Reinhold Messner parla della montagna: “Non è solo un fatto geologico: esiste perché la raccontiamo”. Per Messner, è una questione “religiosa”. Perché affrontarla è una sfida agli dei, ma è anche un legame di passione”. Lunedì prossimo, La montagna sacra aprirà la rassegna trentina di cinematografia. Con lui anche Luca Argentero: “E’ difficile trasporre su pellicola una storia del genere. Parlo di logistica: le location sono sempre impervie”. Deriva filosofica: “Con internet, siamo quasi come Dio. Qualcuno dice che siamo prossimi a un’evoluzione divina: tra qualche anno, probabilmente, ci reinventeremo”. Poi racconta la scalata dell’Everest: “Faceva un freddo cane: fra i 30 e i 40 gradi sotto zero. Le speranze di farcela erano scarsissime”. [agg. di Rossella Pastore]



LA SCALATA DELL’EVEREST

Il nome di Reinhold Messner rimarrà nella storia mondiale dell’alpinismo per via dei suoi record e per l’importante traguardo raggiunto nel 1978. Leggendario, è riuscito a intraprendere la prima scalata più alta senza l’ausilio di bombole per l’ossigeno, al fianco di una spedizione formata da 12 alpinisti in tutto, determinati a realizzare quella che all’epoca veniva considerata un’impresa impossibile. Messner fu infatti il primo a raggiungere la vetta dell’Everest al fianco di Peter Habeler, precedendo i 200 scalatori che negli anni successivi cercarono di imitare le loro gesta. Lo stesso Reinhold Messner ha compiuto la stessa scalata da solo a due anni di distanza e oggi sarà fra gli ospiti di Che tempo che fa. Il programma di Fabio Fazio omaggerà così lo storico alpinista per due motivi: siamo vicini al 40° anniversario di quel fatidico giorno; lo scorso giovedì Messner ha ripetuto il percorso che gli ha permesso di incidere il proprio nome in modo indelebile nella storia dell’alpinismo.

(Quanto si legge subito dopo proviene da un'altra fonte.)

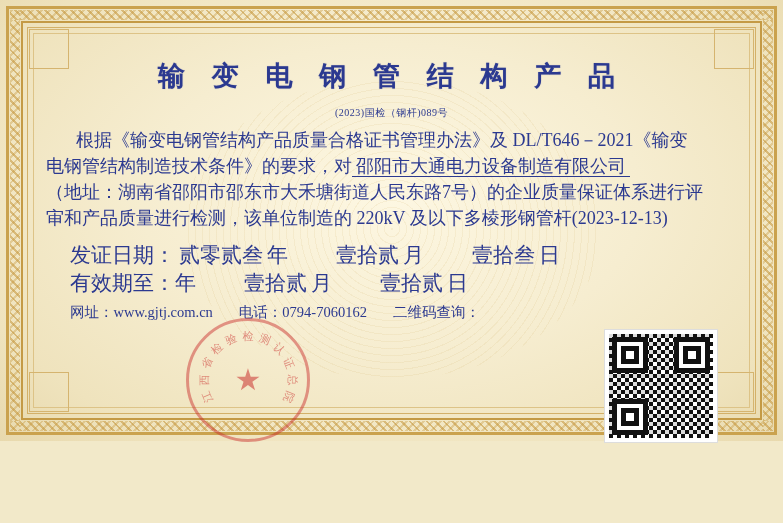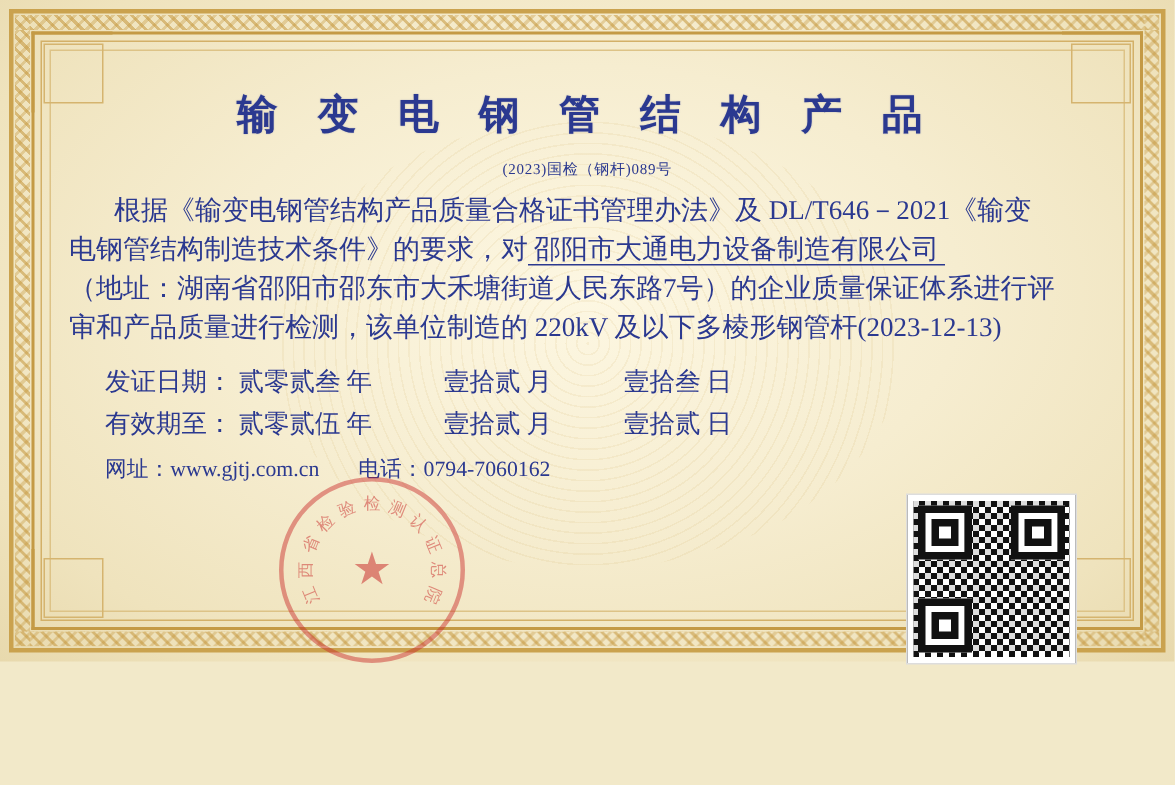"发证日期：" .dates { font-size: 17px -> 21px }
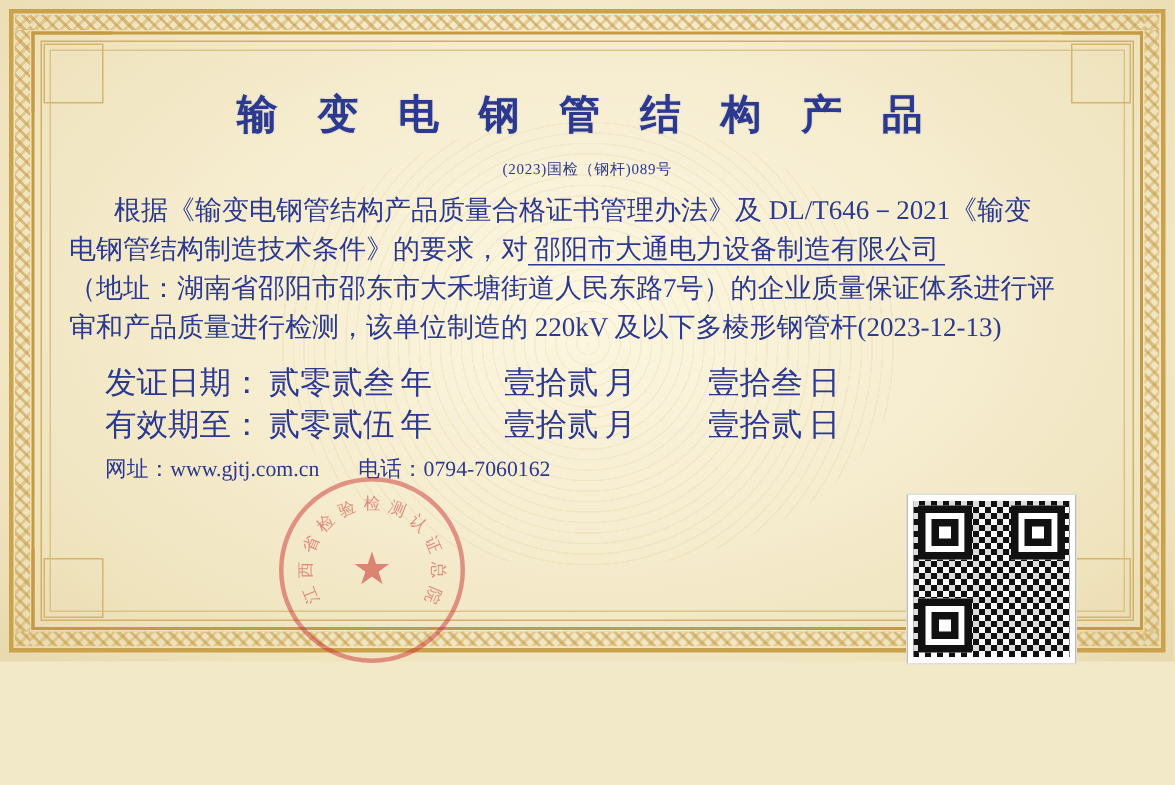"贰零贰伍" span.val { html: <span>贰零贰伍</span> -> none }
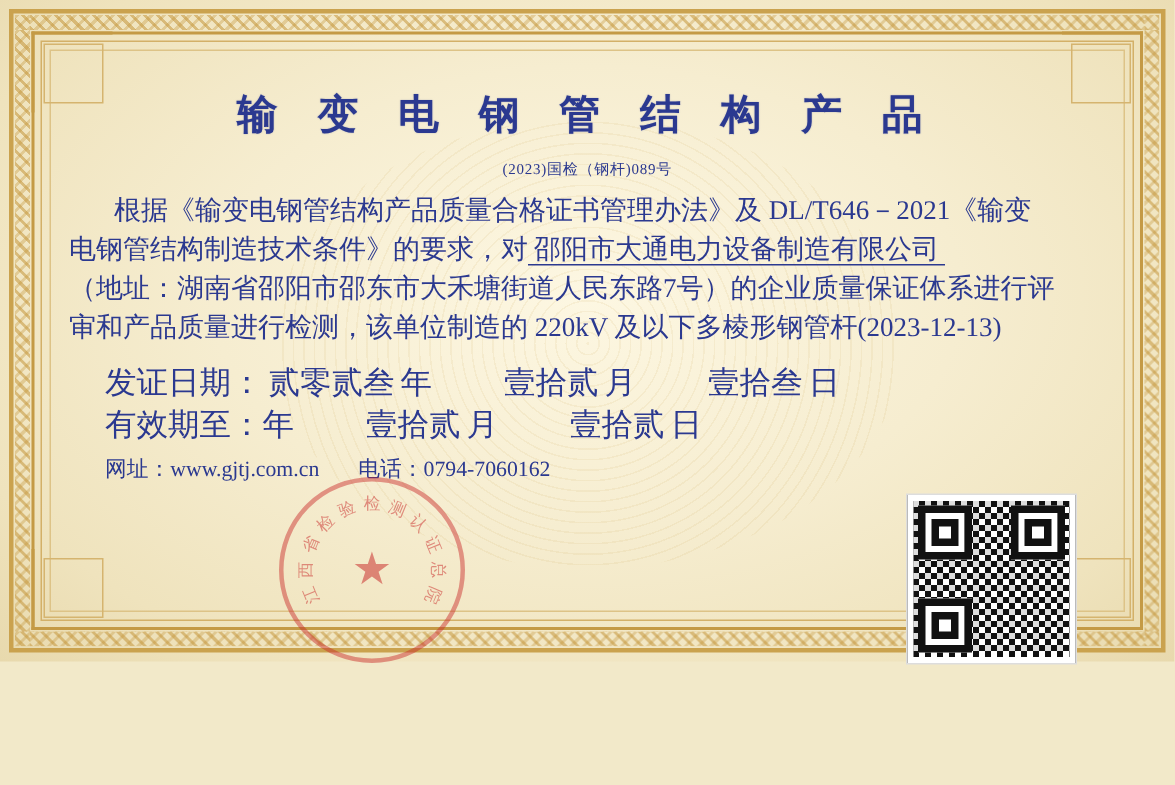"二维码查询：" span { html: none -> <span>二维码查询：</span> }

REINHOLD MESSNER, LA SCALATA ALL’EVEREST DI 40 ANNI FA

C’è da dire che Reinhold Messner ha voluto prendere le distanze da quello che sono diventati a oggi la scalata nepalese e il percorso che conduce fino alla più alta vetta dell’Everest. Un’impresa ormai turistica, come ha sottolineato al The Himalayan Time. Il Nepal ne ha bisogno di certo, ma non va confuso con l’alpinismo. I rischi e le difficoltà del resto non vanno sottovalutati e agli occhi dell’eroico alpinista ci sono fin troppi scalatori inesperti che si cimentano in operazioni di questa portata senza avere alcuna preparazione necessaria.  A distanza di 40 anni dalla prima scalata dell’Everest senza bombole d’ossigeno, Reinhold Messner e i sopravvissuti del team di 12 alpinisti si sono ritrovati lo scorso 19 marzo per celebrare il grande evento. Un trionfo individuale dovuto alla supremazia di Messner e Peter Habeler e collettivo visto che a diversi giorni di distanza si è unito anche il resto del gruppo. Di quello squadrone tuttavia sono ancora in vita solo otto elementi, oltre a Messner.



L’OMAGGIO DEL NEPAL

Il ritorno all’Everest è stato inoltre immortalato in un documentario di 90 minuti realizzato dall’Austrian Broadcasting Corporation e si intitolerà Land of the Mountains. Anche il Nepal si è voluto unire ai festeggiamenti, consegnando agli storici scalatori un riconoscimento ufficiale per il turismo, così come un premio da parte dell’Associazione Alpinismo del Paese. Un’occasione in più per Messner per sottolineare come il vero alpinismo comprenda anche la riduzione degli ausili tecnici, soprattutto quando si parla della scalata delle 14 vette che superano gli 8 mila metri. Senza considerare che ai tempi del suo record, era l’alpinista a tracciare i percorsi e stabilire quali rotte perseguire. Al giorno d’oggi, ha sottolineato a Kyodo News, è invece lo sherpa a guidare le spedizioni e gli scalatori fino alla meta. Non sono critiche nuove nel mondo dell’alpinismo, dato già in passato altre voci si erano sollevate in Nepal contro i regolamenti troppo “buonisti” previsti per chi cerca di conquistare il picco di oltre 8 mila metri.